South Africa will curtail financial support for cash-strapped state-owned companies as the country battles to reduce dependence on government guarantees and rein in debt to stave off a credit-rating downgrade to junk.
Approved guarantees for debt issued by state-owned companies will decrease by 3.3 billion rand ($502 million) to 484.4 billion by the end of March, the National Treasury said in its annual budget review on Wednesday, potentially leaving the government on the hook for 979.9 billion rand of contingent liabilities, rising to 1.04 trillion rand in the 2020-21 fiscal year.
“Achieving fiscal sustainability requires a combination of continued spending restraint, faster economic growth and measures to contain extra-budgetary pressures – including reform of state-owned companies,” the Treasury said.
Finance Minister Tito Mboweni allocated additional funding to just two of the country’s major state-owned entities in this year’s budget.

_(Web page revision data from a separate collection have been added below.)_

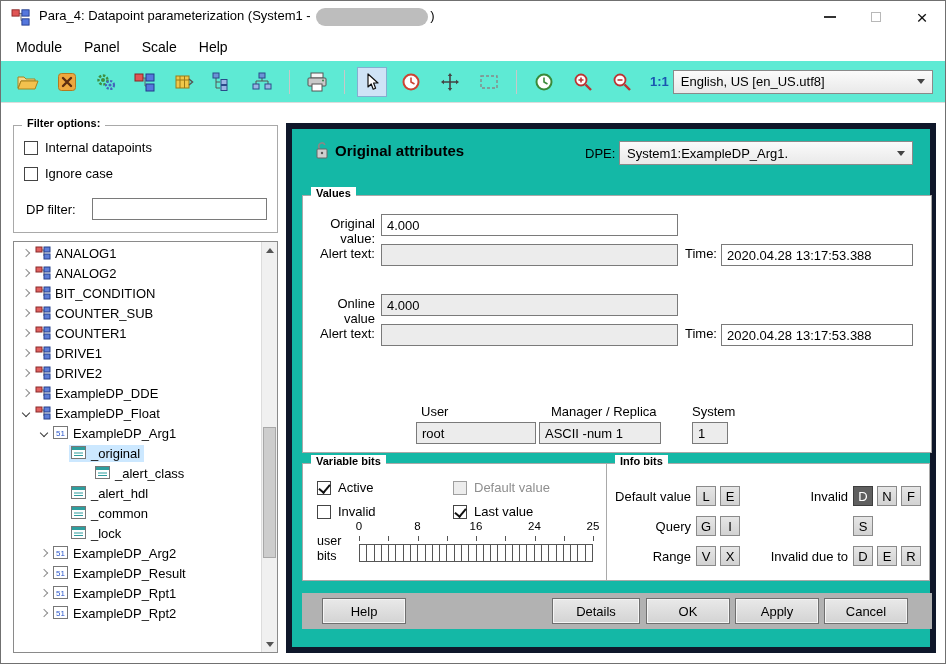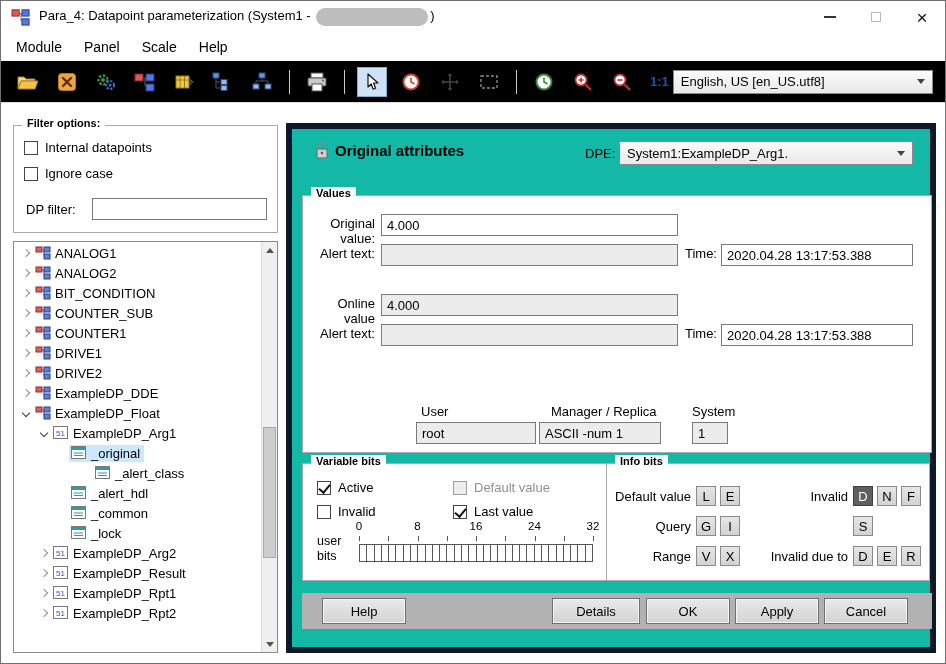--- a/index.html
+++ b/index.html
@@ -23,7 +23,7 @@
   .menu-item { padding:5px 11px; font-size:14px; cursor:default; }
 
   
-  .toolbar { position:absolute; left:0; top:60px; right:0; height:42px; background:#000000; border-bottom:1px solid #dcdcdc; display:flex; align-items:center; padding:0 12px; }
+  .toolbar { position:absolute; left:0; top:60px; right:0; height:42px; background:#5eead4; border-bottom:1px solid #dcdcdc; display:flex; align-items:center; padding:0 12px; }
   .tb-icons { display:flex; align-items:center; gap:9px; }
   .tb-btn { width:30px; height:30px; display:flex; align-items:center; justify-content:center; border:1px solid transparent; flex:none; }
   .tb-btn.active { background:#cfe3f6; border:1px solid #84aed1; }

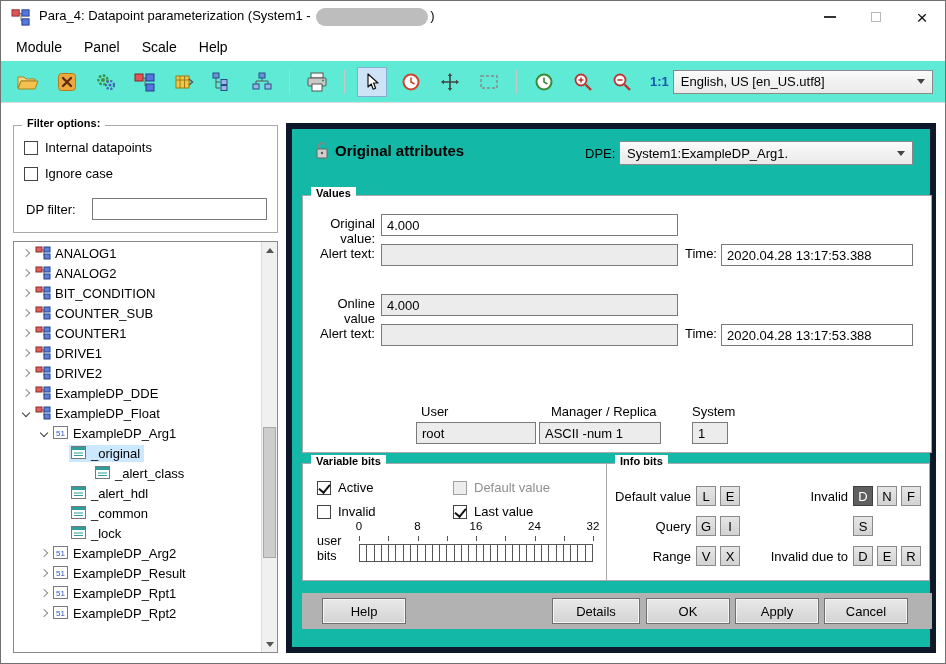--- a/index.html
+++ b/index.html
@@ -649,7 +649,7 @@
             <span style="left: 25%;">8</span>
             <span style="left: 50%;">16</span>
             <span style="left: 75%;">24</span>
-            <span style="left: 100%;">32</span>
+            <span style="left: 100%;">25</span>
           </div>
         <div class="ruler-ticks">
             <i style="left: 0%;"></i>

Arms manufacturer Denel SOC Ltd. will receive 576 million rand and South Africa Airways, which was placed in a local form of bankruptcy protection in December, will receive 16,4 billion rand to pay its creditors.
South Africa’s state companies have drained government finances, with the country’s power producer Eskom Holdings SOC Ltd. accounting for 82% of the 162 billion rand in bailouts allocated to distressed state entities in the past 12 years, according to the Treasury.
Moody’s Investors Services, the only major ratings company that still assesses the country’s debt at investment grade, cited rising debt and contingent liabilities as a risk to its creditworthiness.